A Dangerous Curve
A panel painting was brought to Lowy for conservation. The panel, entitled Venezia, was by John Leslie Breck, who was born in New York in 1860. While still in his twenties, Breck had worked alongside Claude Monet in Giverny, France, and was one of the original founders of the expatriate American Impressionist art colony there. Breck likely executed the panel in 1896-97, at the same time he painted a series of moonlight themes depicting the Santa Maria della Salute, a church in Venice. Venezia bears an inscription at the bottom of the panel that reads: “DHT Jr., from J. Leslie Breck, Venezia,” which suggests it had been a gift. The panel measures 91/2 x 7 1/2 x 1/4 inches. It was so warped when it arrived at Lowy, that it formed an arch. This extreme distortion made it impossible for it to fit into a frame or hang properly for viewing. Given the panel’s fragile state, the owner feared treatment would be impossible, but members of our conservation department determined that conservation could be successfully carried out.

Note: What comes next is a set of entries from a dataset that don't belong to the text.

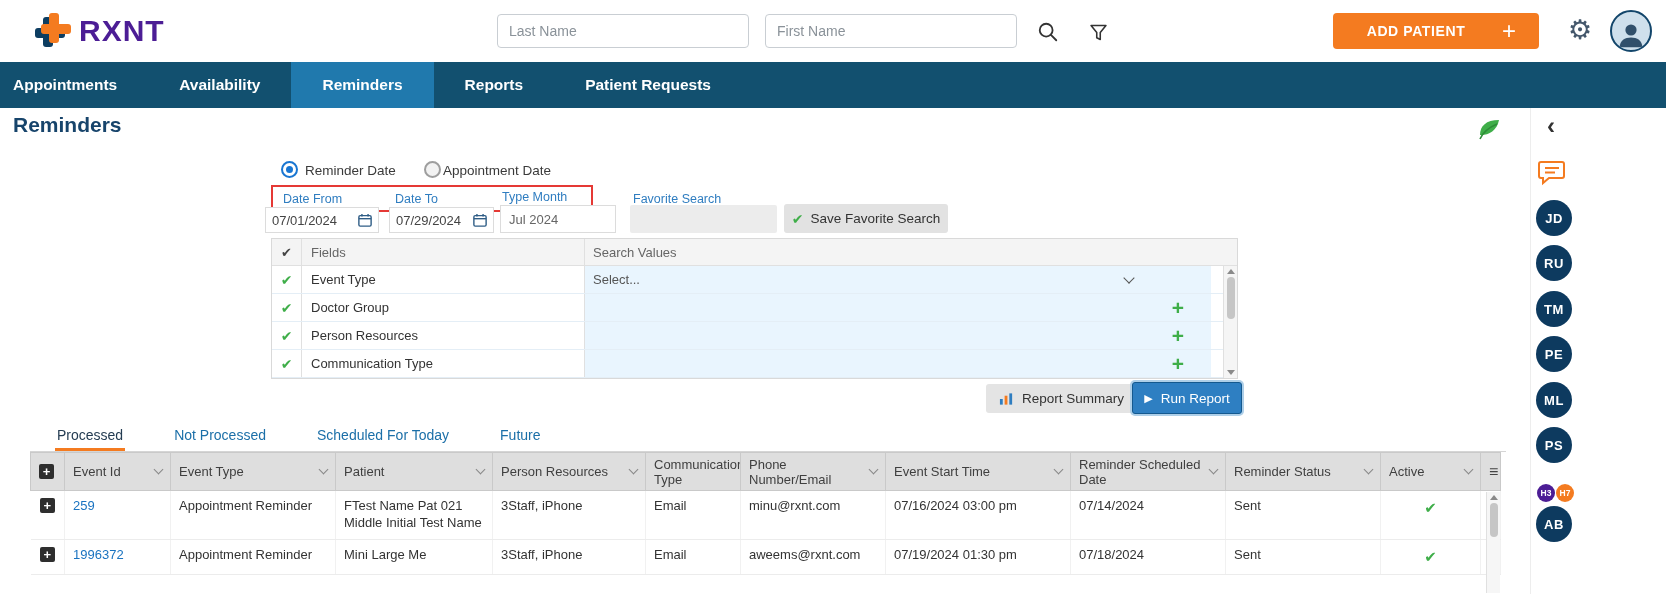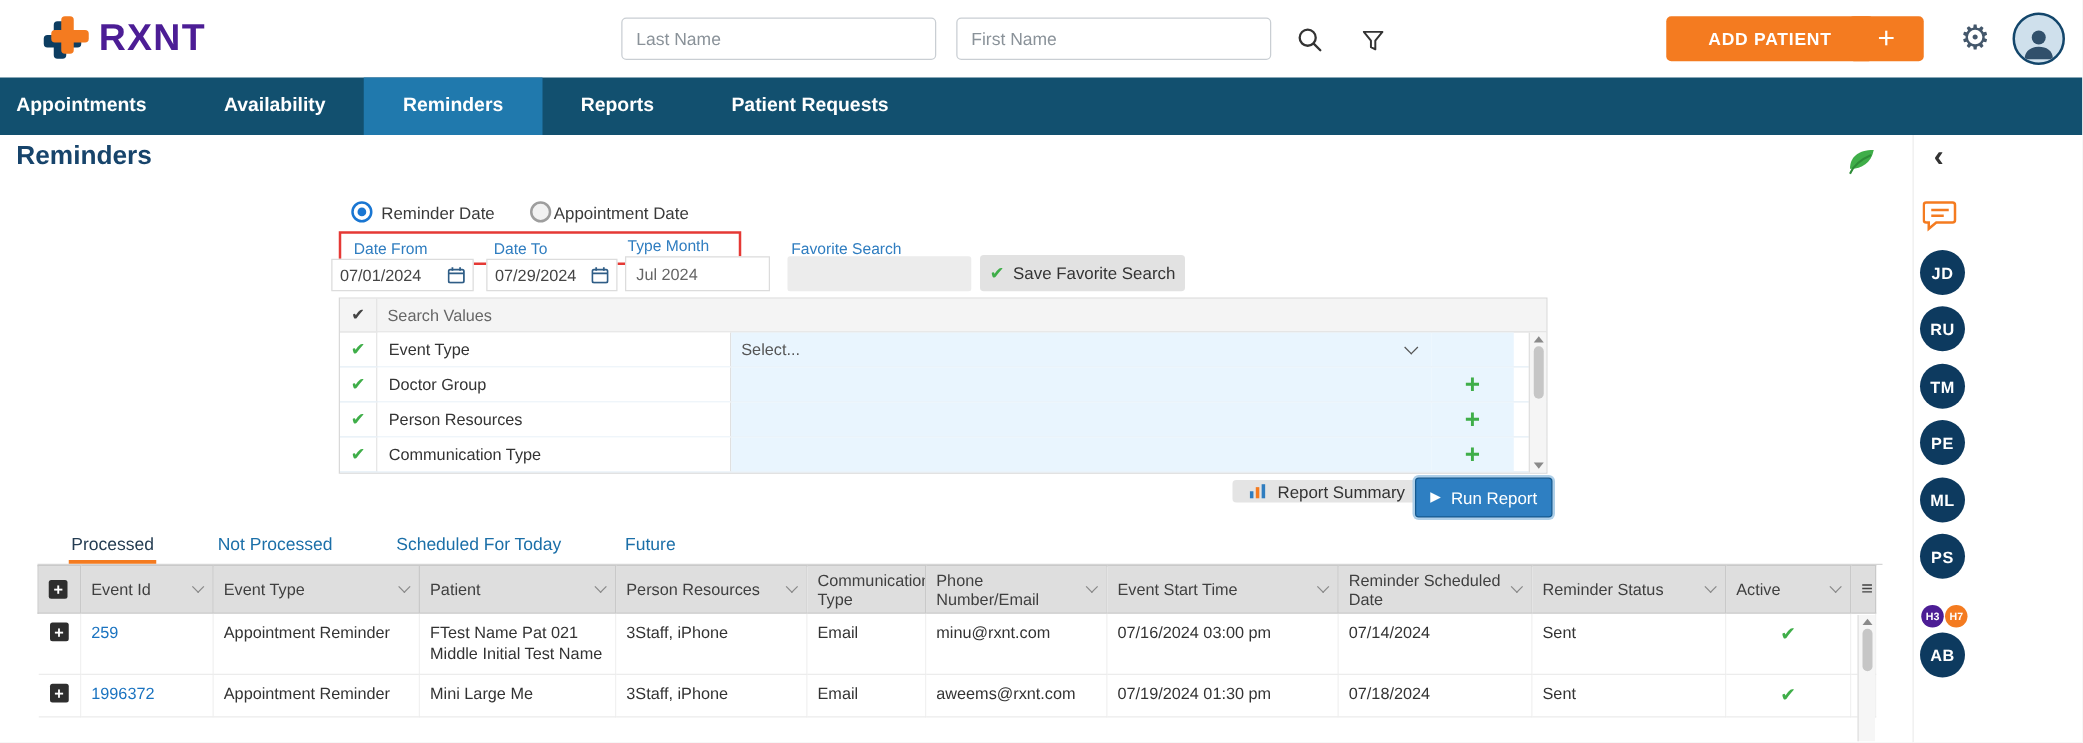"Fields" span.fg-field { html: none -> <span>Fields</span> }
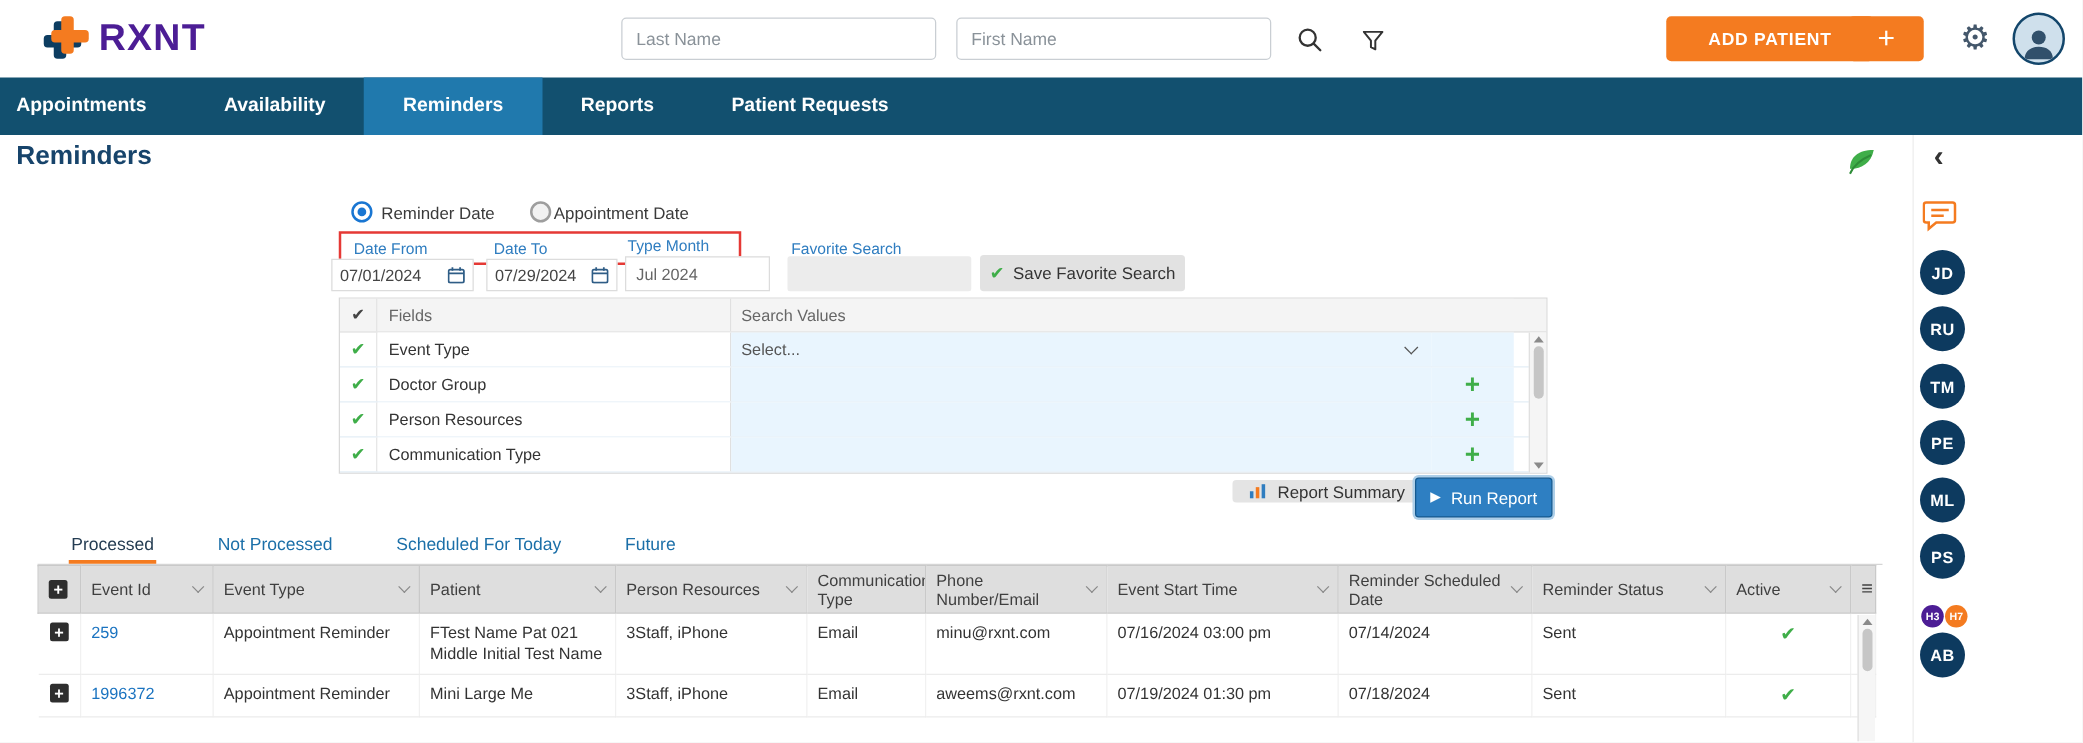"Report Summary" .btn-summary { height: 18px -> 29px }
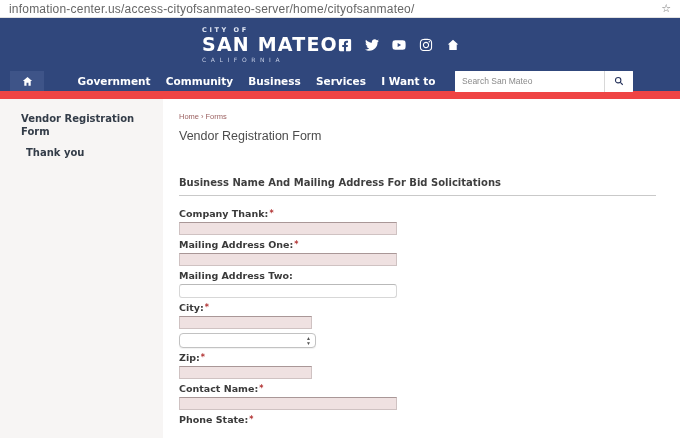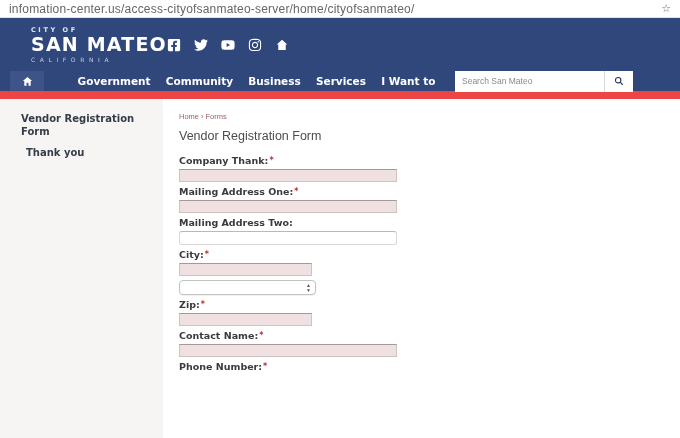"CITY OF" header { justify-content: flex-start -> center }
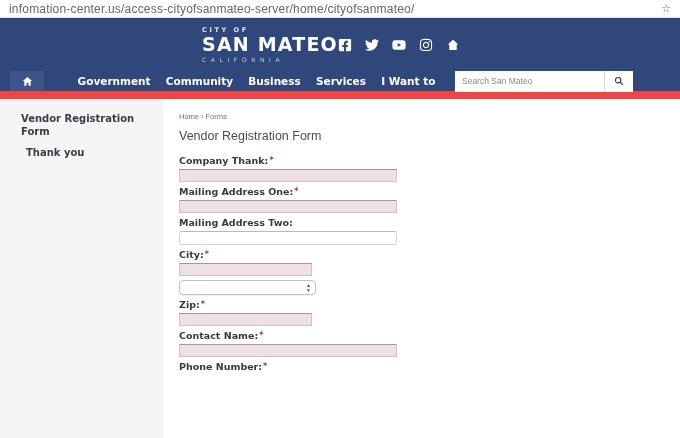"Business Name And Mailing Address" h2.section-heading { html: none -> <h2>Business Name And Mailing Address For Bid Solicitations</h2> }
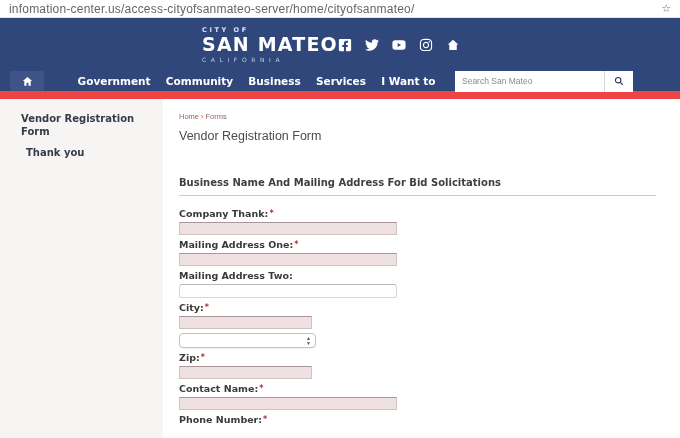"Phone Number:" span.lbl-text { text: Number -> State }
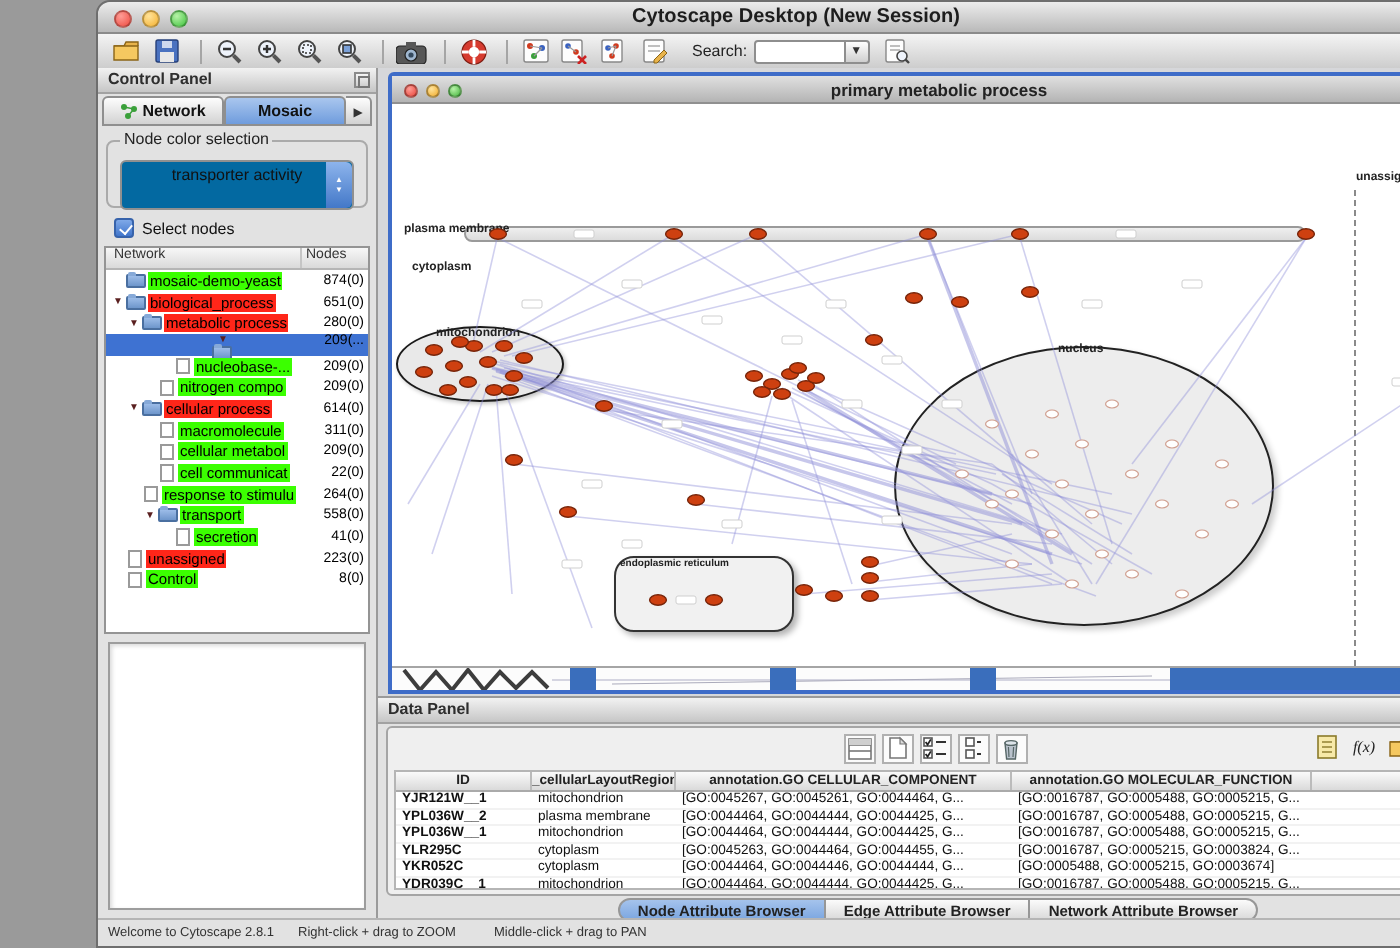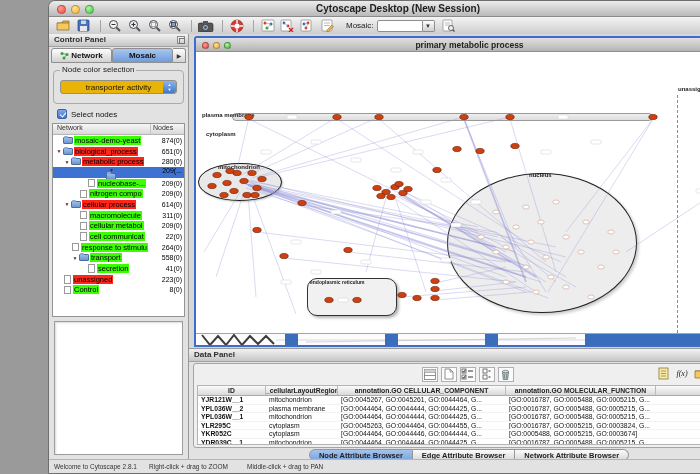"Mosaic:" span.search-label { text: Mosaic -> Search }
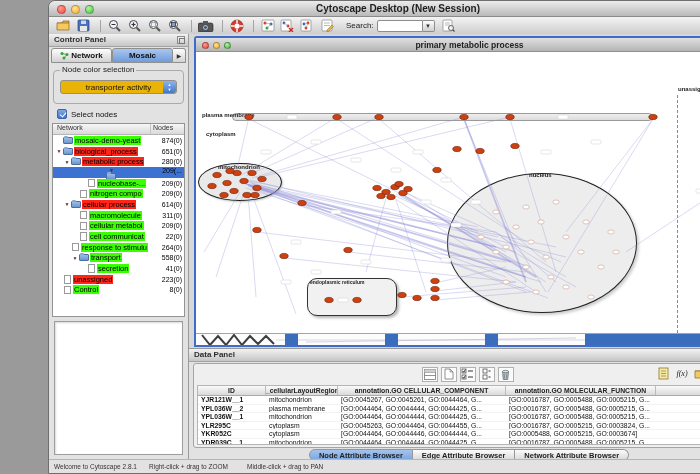"transporter activity" .combo { background: #eab308 -> #0369a1; height: 14px -> 25px }
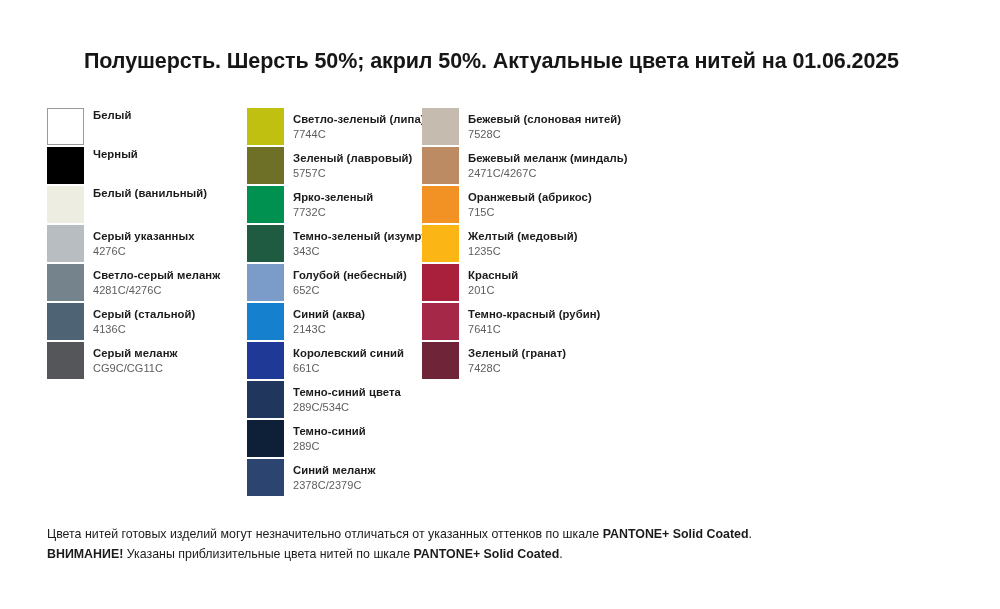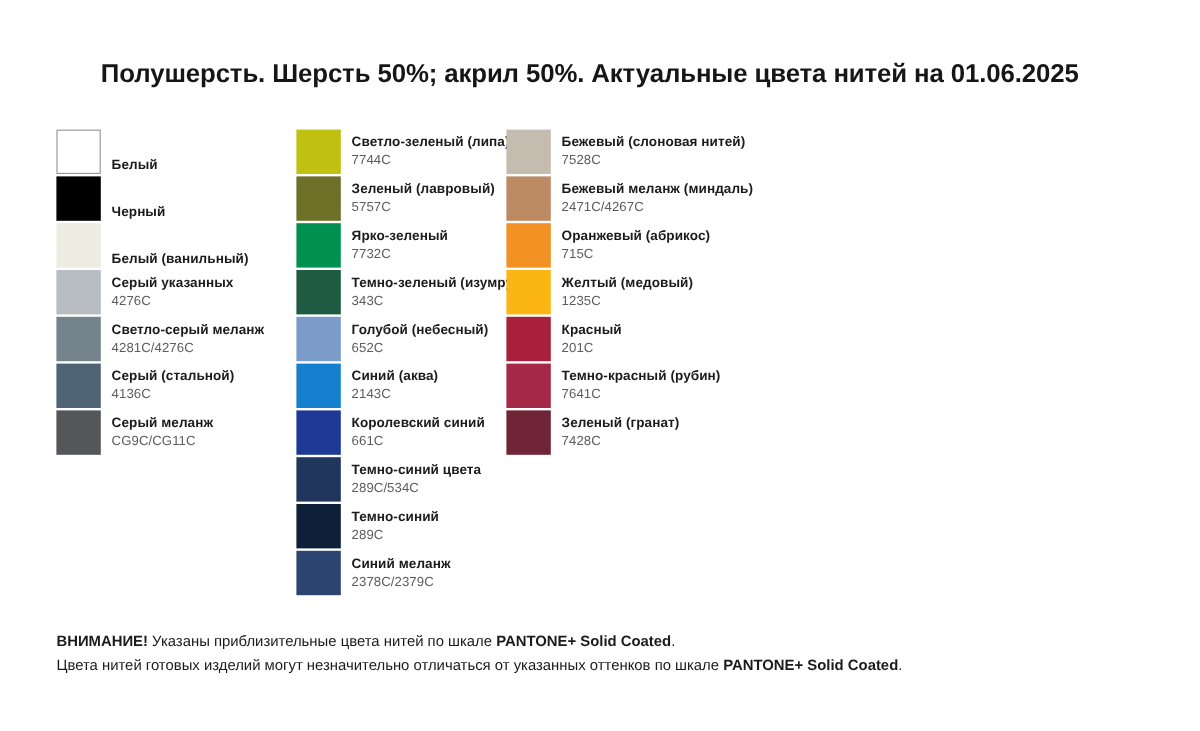"Белый" .labels { justify-content: flex-end -> flex-start }
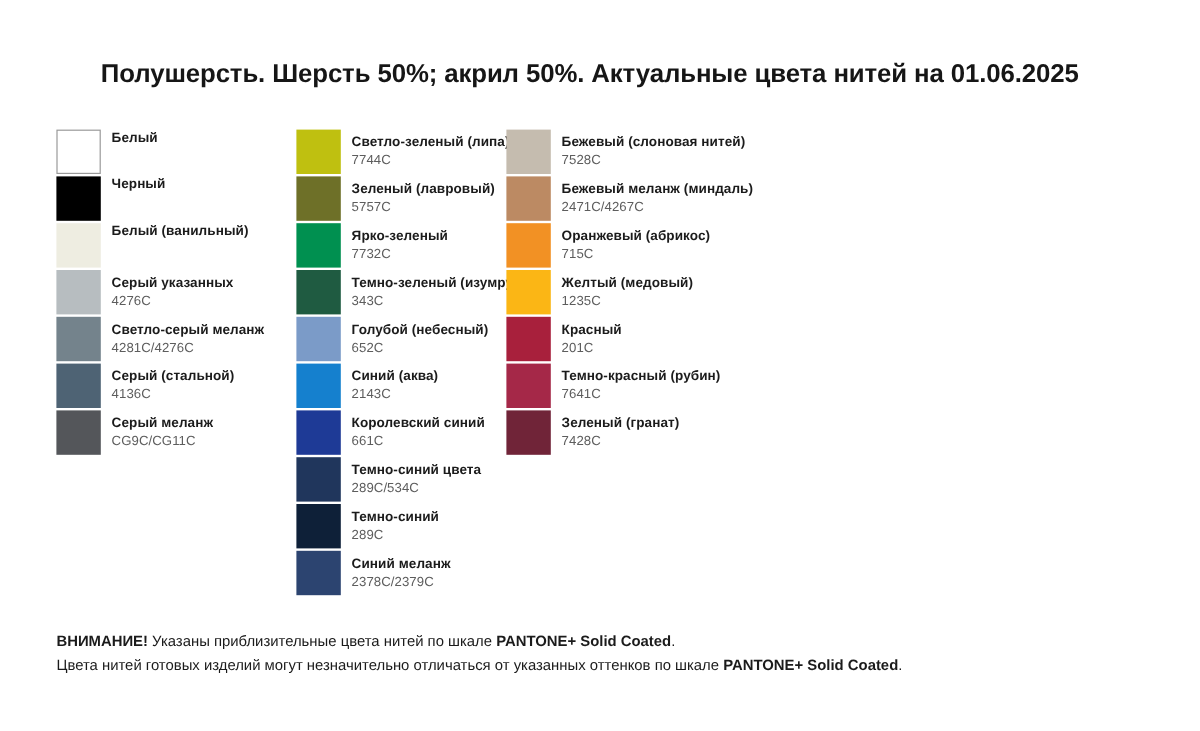"ВНИМАНИЕ! Указаны приблизительные цвета" div.line { order: before "Цвета нитей готовых изделий могут" -> after "Цвета нитей готовых изделий могут" }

Treatment of the panel began with cleaning: removing embedded dirt, insect accretions, and a discolored natural resin varnish. Next, its painted surface was faced with two layers of Japanese mulberry tissue and an adhesive to protect the artwork during the subsequent structural treatment. The process of relaxing the panel was begun by gradually administering humidity and light pressure, but it soon became clear that the thickness of the wood would need to be reduced in order to flatten the panel. We then called in Lowy master carver Allan Webb, who constructed a wooden cradle designed in the reverse of the panel’s exact warped shape. Using calipers, he then made a series of chases, or trenches, in the wood across the back of the panel, while it rested in the cradle. The markings served as a guide during the wood-removal phase, enabling Allan to determine the wood’s thickness as he worked, gradually and confidently. Allan’s painstaking chiseling reduced the wood to a desirable thickness of an eighth of an inch. He evened out the chiseled back surface with a coarse file called a riffler and then sanded the wood.
Finally, the panel was treated with heat and humidity on a vacuum hot table, where it remained under pressure until all residual humidity had been extracted, and the panel became flat. It was then mounted onto a rag board and an aluminum honeycomb panel with veneered sides to stabilize the panel and provide an auxiliary support to the original painting. Minor inpainting and varnishing completed the restoration of the artwork. The successful treatment of this beautiful painting by Breck not only ensures its preservation for future generations, but also allows the image to be exhibited and enjoyed as the artist had originally intended.
Above: the warped John Leslie Breck panel before conservation.
Above: John Leslie Breck panel during conservation.